The Taxonomy of Investor Value Add
What does your $ come with?
While I was interviewing for my new job at Sorenson Ventures, I spent a lot of time thinking about my raison d’être and principles as an investor. What do I deliver to the founders that choose to work with me and how? In other words, what is my value add?
As investors try to differentiate their merit beyond capital, “value add” as a term gets thrown around. In this post, I break down the sources of investor value add and how founders can match themselves to the right investors.
Sources of Investor Value Add
1. Sector (or stage) expertise
These investors have a clear line in the sand delineating where they play and where they don’t. For example, Sorenson Ventures invests in early-stage (typically seed and Series A) enterprise software and security only. AutoTech Ventures specializes in the future of mobility and transport.
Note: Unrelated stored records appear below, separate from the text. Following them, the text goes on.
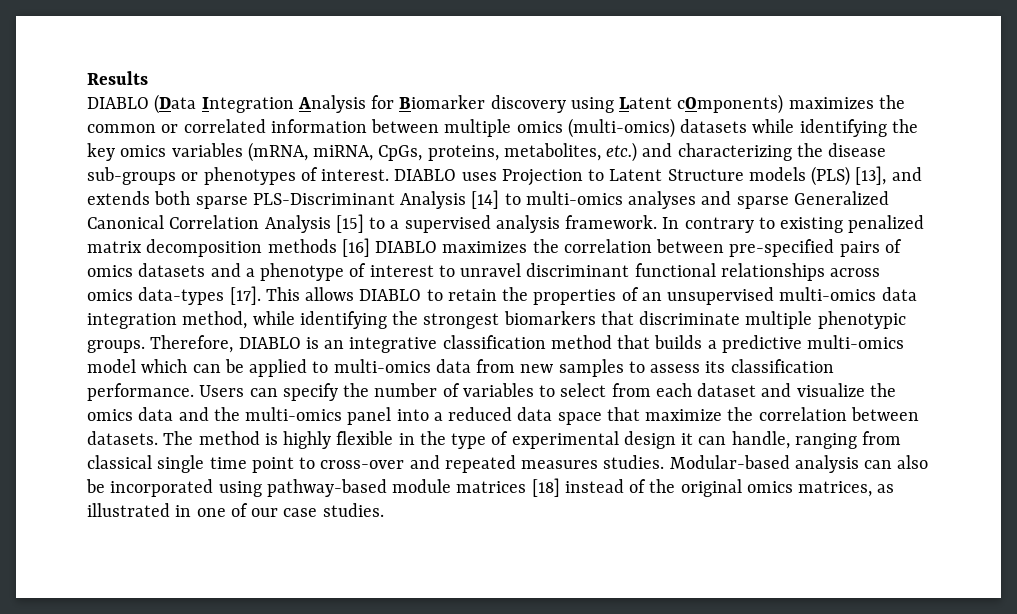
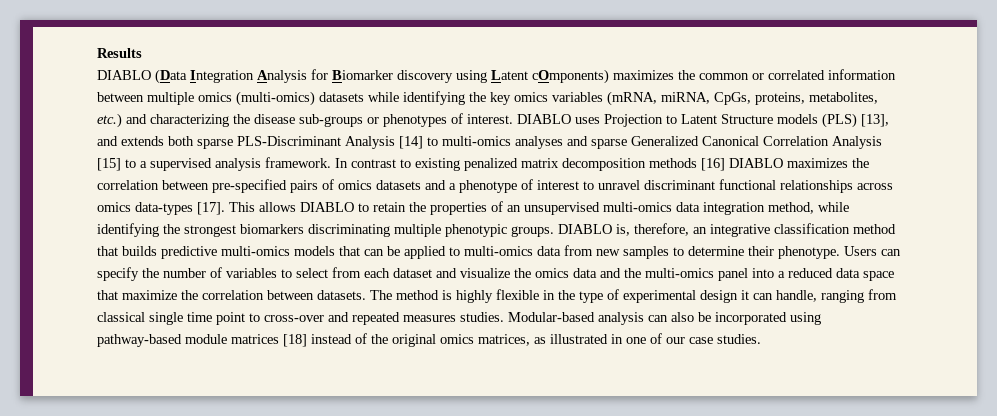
- In contrary to existing penalized matrix decomposition methods [16] DIABLO maximizes the correlation between pre-specified pairs of omics datasets and a phenotype of interest to unravel discriminant functional relationships across omics data-types [17].
+ In contrast to existing penalized matrix decomposition methods [16] DIABLO maximizes the correlation between pre-specified pairs of omics datasets and a phenotype of interest to unravel discriminant functional relationships across omics data-types [17].
- This allows DIABLO to retain the properties of an unsupervised multi-omics data integration method, while identifying the strongest biomarkers that discriminate multiple phenotypic groups.
+ This allows DIABLO to retain the properties of an unsupervised multi-omics data integration method, while identifying the strongest biomarkers discriminating multiple phenotypic groups.
- Therefore, DIABLO is an integrative classification method that builds a predictive multi-omics model which can be applied to multi-omics data from new samples to assess its classification performance.
+ DIABLO is, therefore, an integrative classification method that builds predictive multi-omics models that can be applied to multi-omics data from new samples to determine their phenotype.

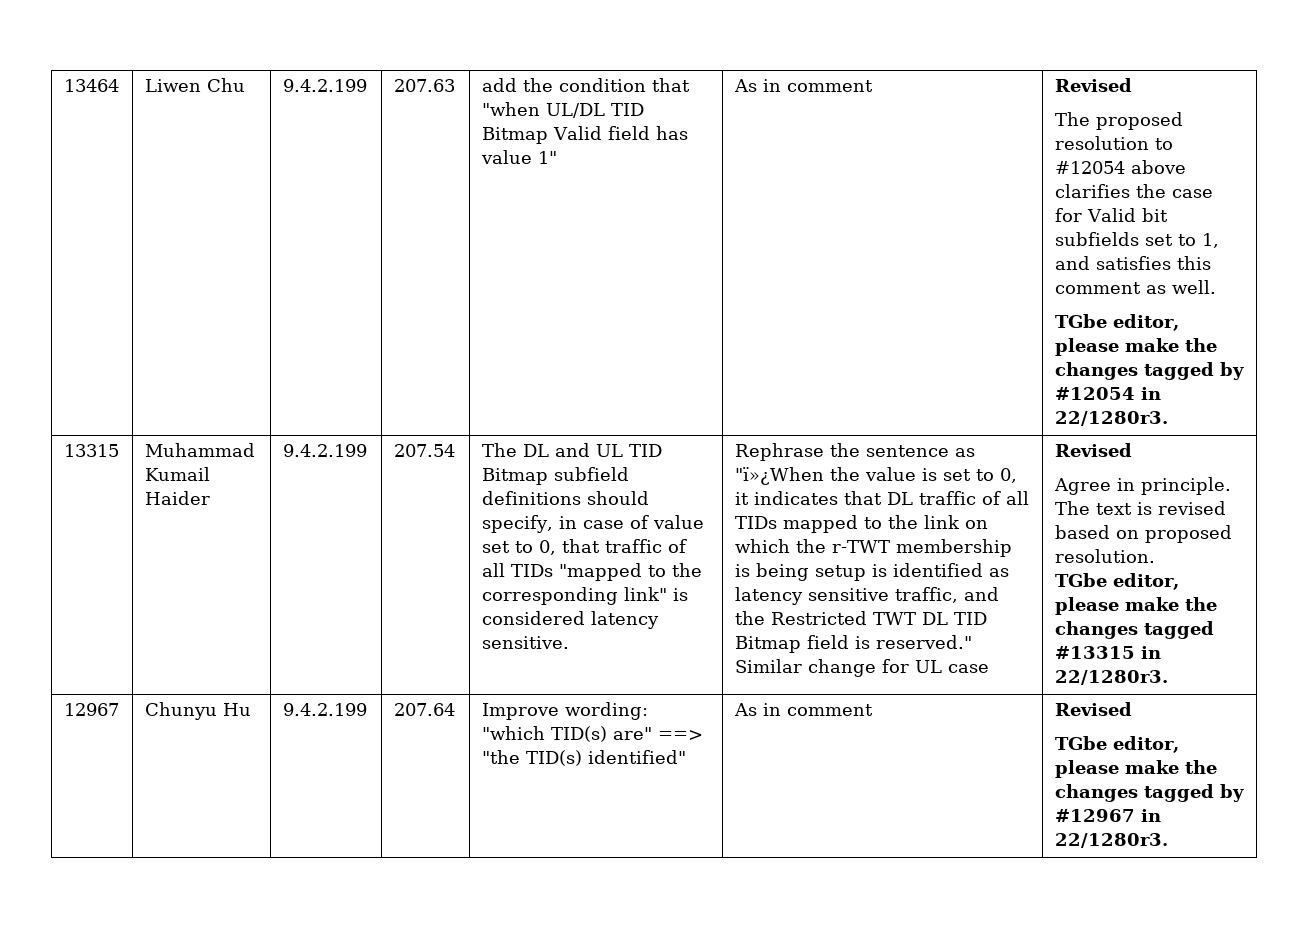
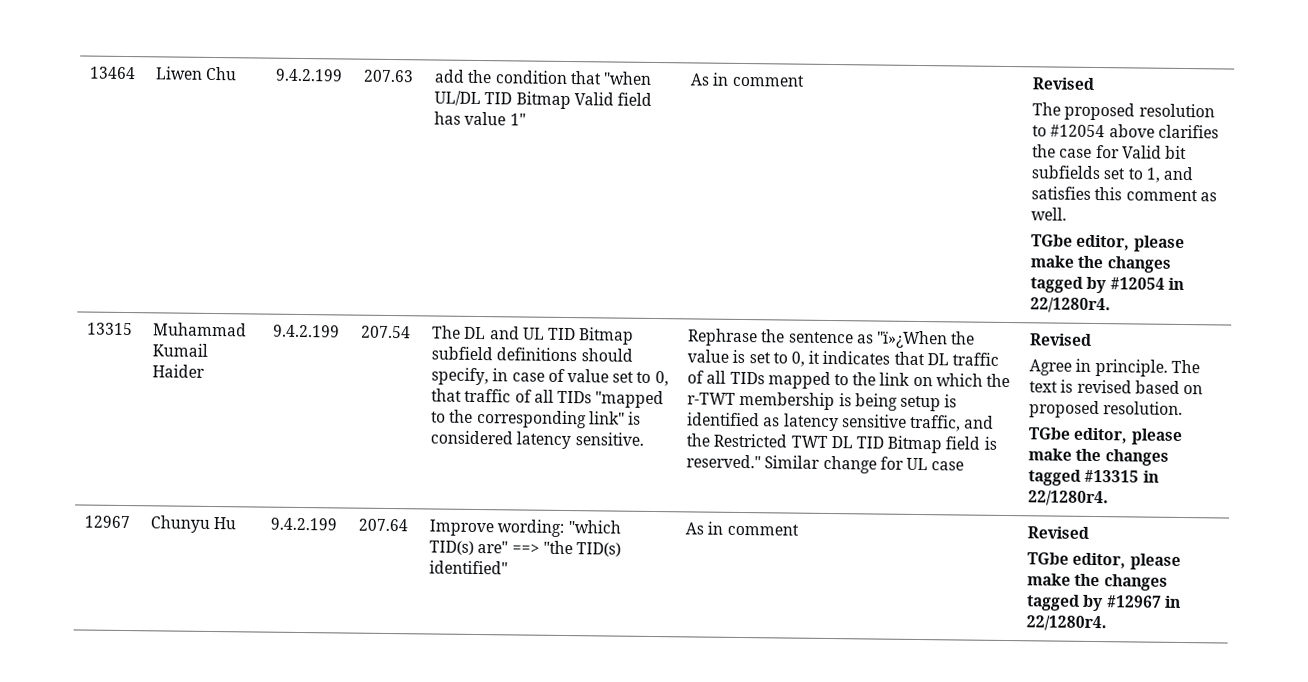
- TGbe editor, please make the changes tagged by #12054 in 22/1280r3.
+ TGbe editor, please make the changes tagged by #12054 in 22/1280r4.
- TGbe editor, please make the changes tagged #13315 in 22/1280r3.
+ TGbe editor, please make the changes tagged #13315 in 22/1280r4.
  12967 | Chunyu Hu | 9.4.2.199 | 207.64 | Improve wording: "which TID(s) are" ==> "the TID(s) identified" | As in comment | Revised
- TGbe editor, please make the changes tagged by #12967 in 22/1280r3.
+ TGbe editor, please make the changes tagged by #12967 in 22/1280r4.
First Round Capital focuses on seed stage funding.
These investors tend to have a sophisticated and nuanced understanding of the opportunities and challenges in their target areas. This focus allows them to deliver advice and insights highly relevant to the founders they partner with.
Simply being an a16z portfolio company can unlock lots of doors. It can de-risk a company in the minds of potential hires and customers. Having a Marc Andreesen or Peter Thiel on the cap table sends a quality signal to the market, provides validation, and can help a founder sleep better at night.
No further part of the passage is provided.